Dalam kaitan itu, Saudara bisa menjelaskan dan memberikan pengertian, atau menegaskan, bahwa apabila Pengusaha tidak memberikan surat keterangan pemberhentian bekerja (surat-PHK), maka tentu Saudara belumlah dianggap telah di PHK. Jika demikian, maka suatu saat Saudara sebagai karyawan bisa saja masih dapat menuntut hak-hak Saudara dalam hubungan kerja di perusahaan tersebut, termasuk hak upah dan hak “pesangon” serta hak-hak lainnya yang timbul dalam hubungan kerja.
Sebagaimana diketahui, bahwa ketentuan mengenai kadaluarsa dalam Pasal 96 UU 13/2003 sudah dinyatakan “dicabut” dan tidak mempunyai kekuatan hukum yang mengikat oleh Mahkamah Konstitusi melalu Putusan MK Registrasi Perkara Nomor 100/PUU-X/2012 tanggal 19 September 2012. Dengan demikian sewaktu-waktu Saudara bisa menuntut hak-hak dimaksud jika Saudara memang belum dinyatakan PHK dengan suatu surat pernyataan PHK apapun (dari Direksi).
Selain itu, kiranya perlu saya jelaskan, bahwa bilamana Saudara masih akan atau telah bekerja di perusahaan lain, dan jika tidak terlalu mendesak mencairkan dana jamsostek JHT, tentu tidak perlu Saudara mengurus surat keterangan PHK dimaksud. Karena kepesertaan dalam program JHT Jamsostek (BPJS Ketenagakerjaan) otomatis berlangsung secara berlanjut dan jumlah iurannya tetap diakumulasi perhitungannya sampai Saudara mencapai batas usia 55 (lima puluh lima) tahun [videPasal 24 ayat (2) Peraturan Pemerintah No. 14 Tahun 1993 tentang Penyelenggaraan Program Jaminan Sosial Tenaga Kerja sebagaimana telah diubah terakhir dengan Peraturan Pemerintah No. 84 Tahun 2013 tentang Perubahan Kesembilan Atas Peraturan Pemerintah No. 14 Tahun 1993 tentang Penyelenggaraan Program Jaminan Sosial Tenaga Kerja].

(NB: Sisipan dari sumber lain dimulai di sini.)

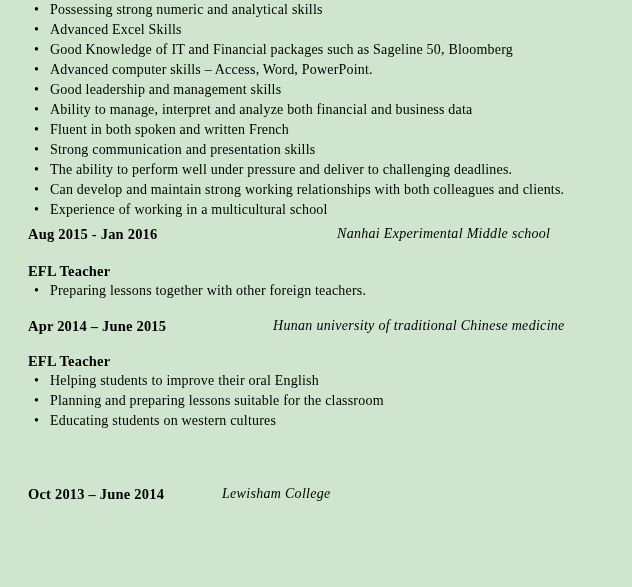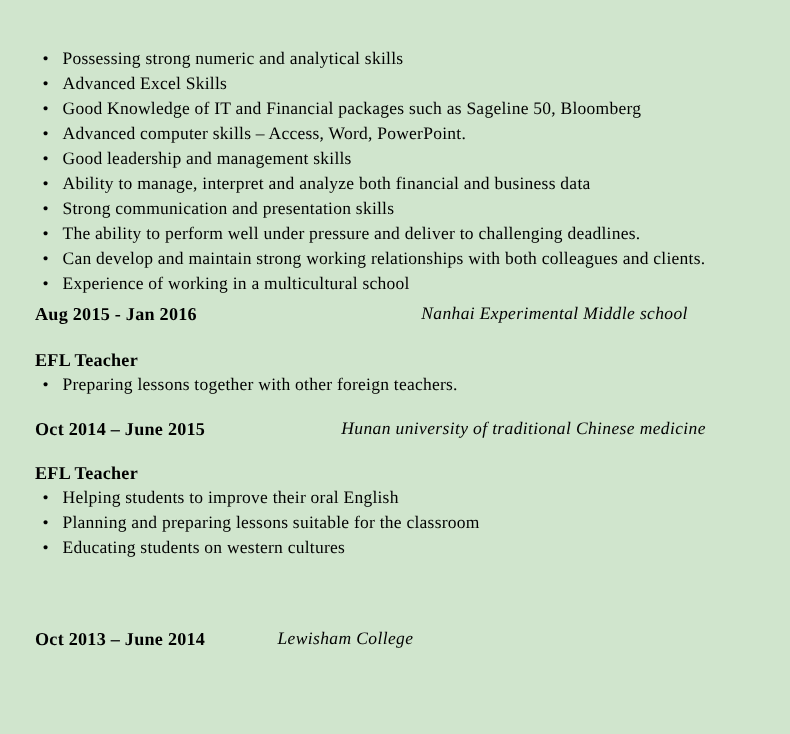"Possessing strong numeric and analytical" .page { margin-top: 38px -> none }
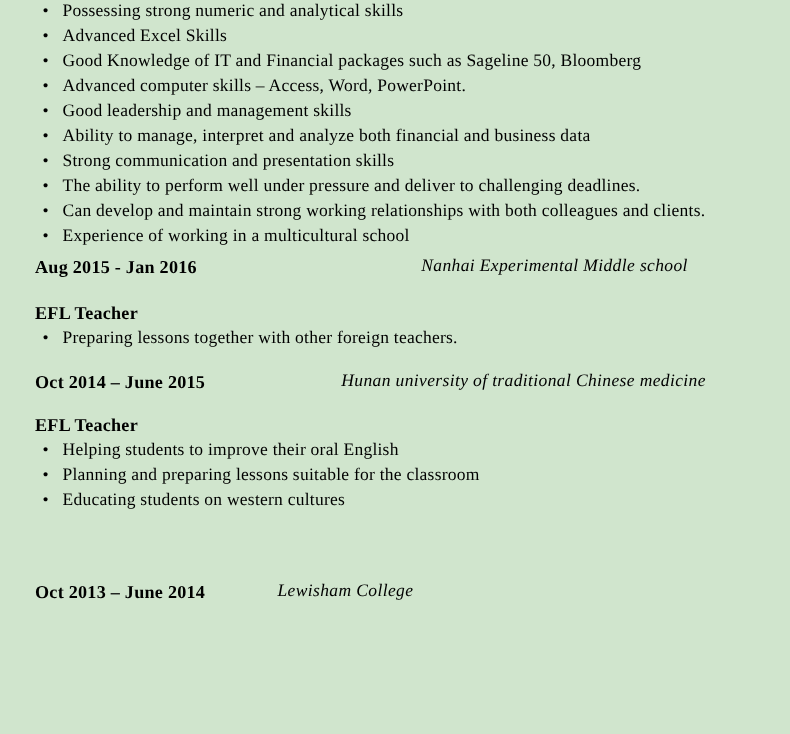"Fluent in both spoken and" li { html: none -> <li>Fluent in both spoken and written French</li> }
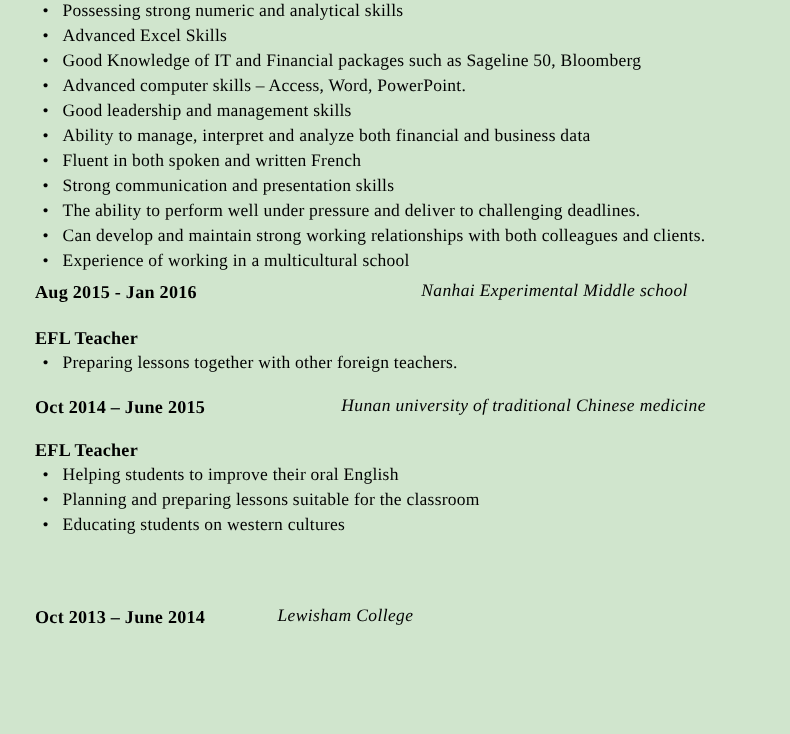"Oct 2014 – June 2015" span.dates { text: Oct -> Apr }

Dengan perkataan lain, kalau perusahaan tempat Saudara bekerja tersebut tetap bersikeras tidak memberikan surat PHK, dan Saudara akan bekerja di perusahaan lain, maka hemat saya Saudara tidak perlu mengejar-ngejar untuk “ngotot” meminta “surat-PHK”. Karena yang diperlukan nantinya adalah surat ketarangan PHK yang terkahir guna pencairan “dana jamsostek” dimaksud.